Field - Discovering Statistics Using IBM SPSS Statistics

Simple regression

Simple regression is a way of predicting values of one variable from another.
We do this by fitting a statistical model to the data in the form of a straight line.
This line is the line that best summarizes the pattern of the data.
We have to assess how well the line fits the data using:

R₂, which tells us how much variance is explained by the model compared to how much variance there is to explain in the first place. It is the proportion of variance in the outcome variable that is shared by the predictor variable.
F, which tells us how much variability the model can explain relative to how much it can't explain (i.e., it's the ratio of how good the model is compared to how bad it is).
the b-value, which tells us the gradient of the regression line and the strength of the relationship between a predictor and the outcome variable.

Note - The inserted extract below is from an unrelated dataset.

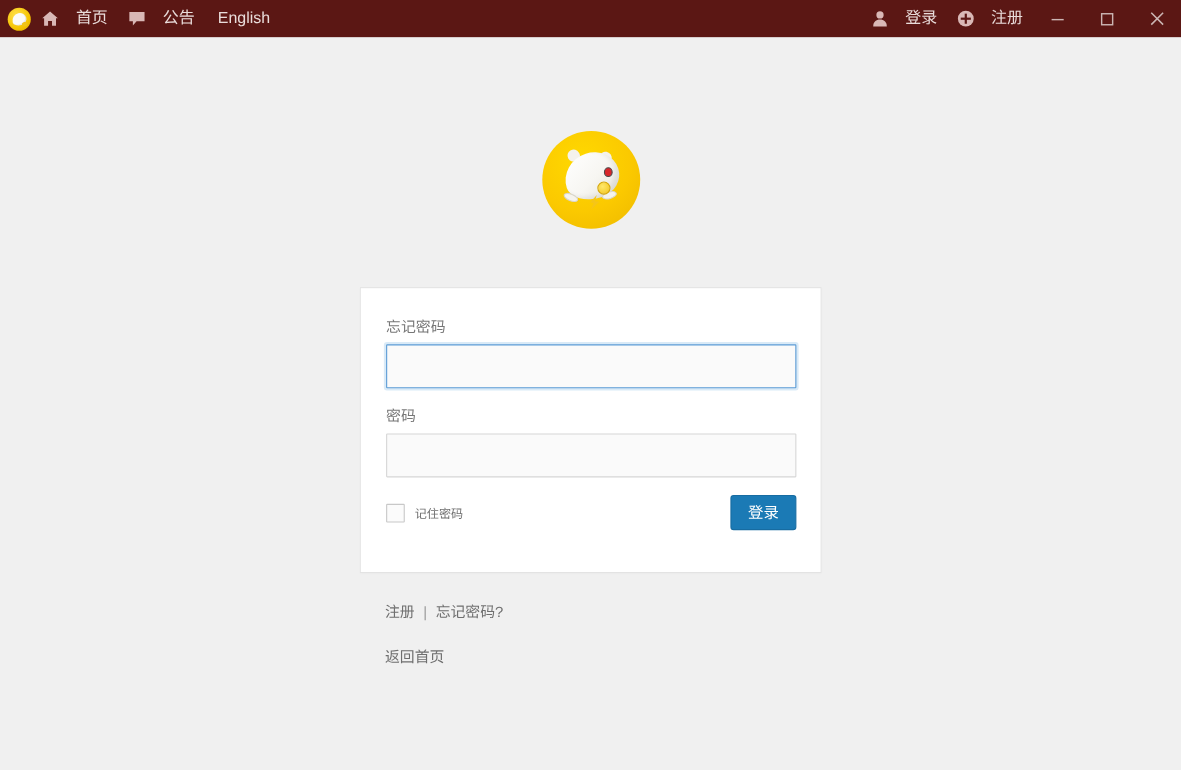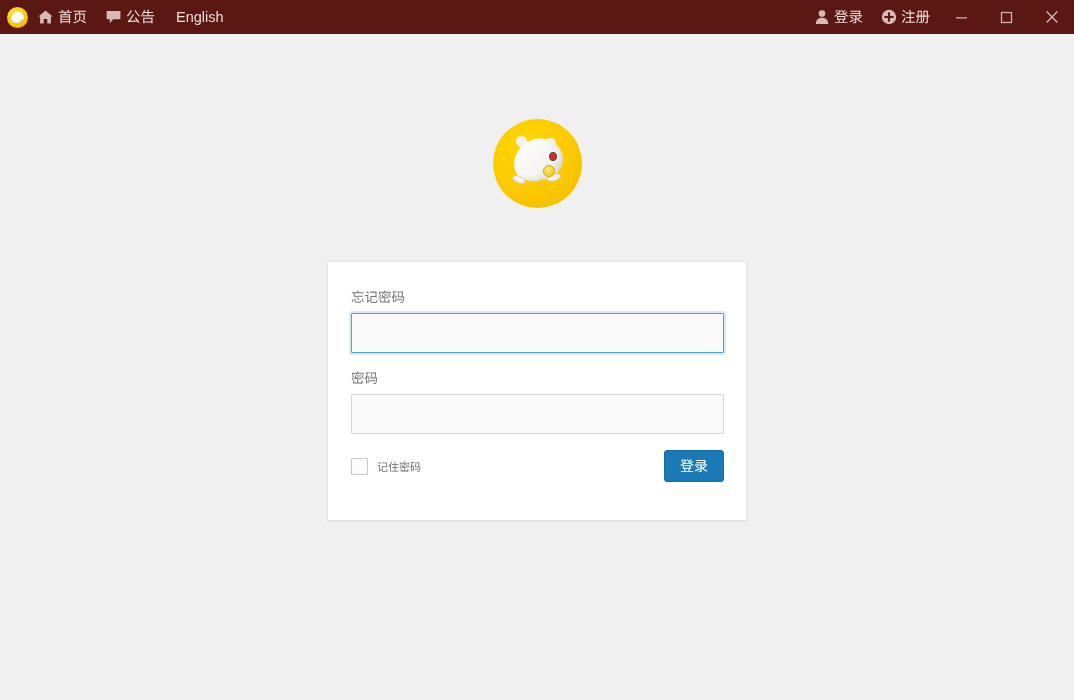"首页" .nav-item { gap: 4px -> 15px }
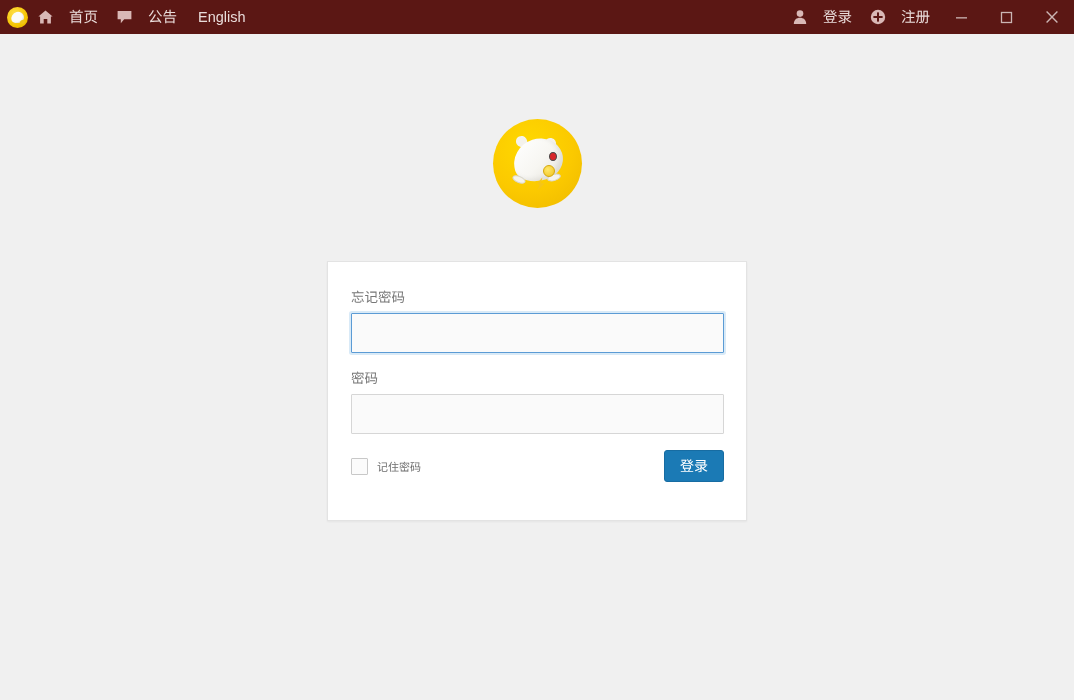"注册 | 忘记密码?" div.footlinks { html: none -> <div> <div> <span>注册</span> <span>|</span> <span>忘记密码?</span> </div> <div> <span>返回首页</span> </div> </div> }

If it is significant (Sig. < .05 in the SPSS table) then the predictor variable significantly predicts the outcome variable.

Descriptive statistics

Use the descriptive statistics to check the correlation matrix for multicollinearity - that is, predictors that correlate too highly with each other, r > .9.

The model summary

The fit of the regression model can be assessed using the Model Summary and ANOVA tables from SPSS.
Look for the R₂ to tell you the proportion of variance explained by the model.
If you have done a hierarchical regression then assess the improvement of the model at each stage of the analysis by looking at the change in R₂ and whether this change is significant (look for values less than .05 in the column labelled Sig F Change).
The ANOVA also tells us whether the model is a significant fit of the data overall (look for values less than .05 in the column labelled Sig.).
The assumption that errors are independent is likely to be met if the Durbin-Watson statistic is close to 2 (and between 1 and 3).

Model parameters

The individual contribution of variables to the regression model can be found in the Coefficients table from SPSS. If you have done a hierarchical regression then look at the values for the final model.
For each predictor variable, you can see if it has made a significant contribution to predicting the outcome by looking at the column labelled Sig. (values less than .05 are significant).
The standardized beta values tell you the importance of each predictor (bigger absolute value = more important).
The tolerance and VIF values will also come in handy later on, so make a note of them.

Multicollinearity

To check for multicollinearity, use the VIF values from the table labelled Coefficients in the SPSS output.
If these values are less than 10, then there probably isn't cause for concern.
If you take the average of VIF values, and it is not substantially greater than 1, then there's also no cause for concern.

Residuals

You need to look for cases that might be influencing the regression model:

Look at standardized residuals and check that no more than 5% of cases have absolute values above 2, and that no more than about 1% have absolute values above 2.5. Any case with a value above about 3 could be an outlier.
Look in the data editor for the values of Cook's distance: any value above 1 indicates a case that might be influencing the model.
Calculate the average leverage (the number of predictors plus 1, divided by the sample size) and then look for values greater than twice or three times this average value.
For Mahalanobis distance, a crude check is to look for values above 25 in large samples (500) and values above 15 in smaller samples (100). However, Barnett and Lewis (1978) should be consulted for more detailed analysis.
Look for absolute values of DFBeta greater than 1.
Calculate the upper and lower limit of acceptable values for the covariance ratio, CVR. The upper limit is 1 plus three times the average leverage, while the lower limit is 1 minus three times the average leverage. Cases that have a CVR that falls outside these limits may be problematic.

Model assumptions

Look at the graph of ZRESID* plotted against ZPRED*. If it looks like a random array of dots then this is good. If the dots seem to get more or less spread out over the graph (look like a funnel) then this is probably a violation of the assumption of homogeneity of variance. If the dots have a pattern to them (i.e., a curved shape) then this is probably a violation of the assumption of linearity. If the dots seem to have a pattern and are more spread out at some points on the plot than others then this probably reflects violations of both homogeneity of variance and linearity. Any of these scenarios puts the validity of your model into question. Repeat the above for all partial plots too.
Look at histograms and P-P plots. If the histograms look like normal distributions (and the P-P plot looks like a diagonal line), then all is well. If the histogram looks non-normal and the P-P plot looks like a wiggly snake curving around a diagonal line then things are less good. Be warned, though: distributions can look very non-normal in small samples even when they are normal.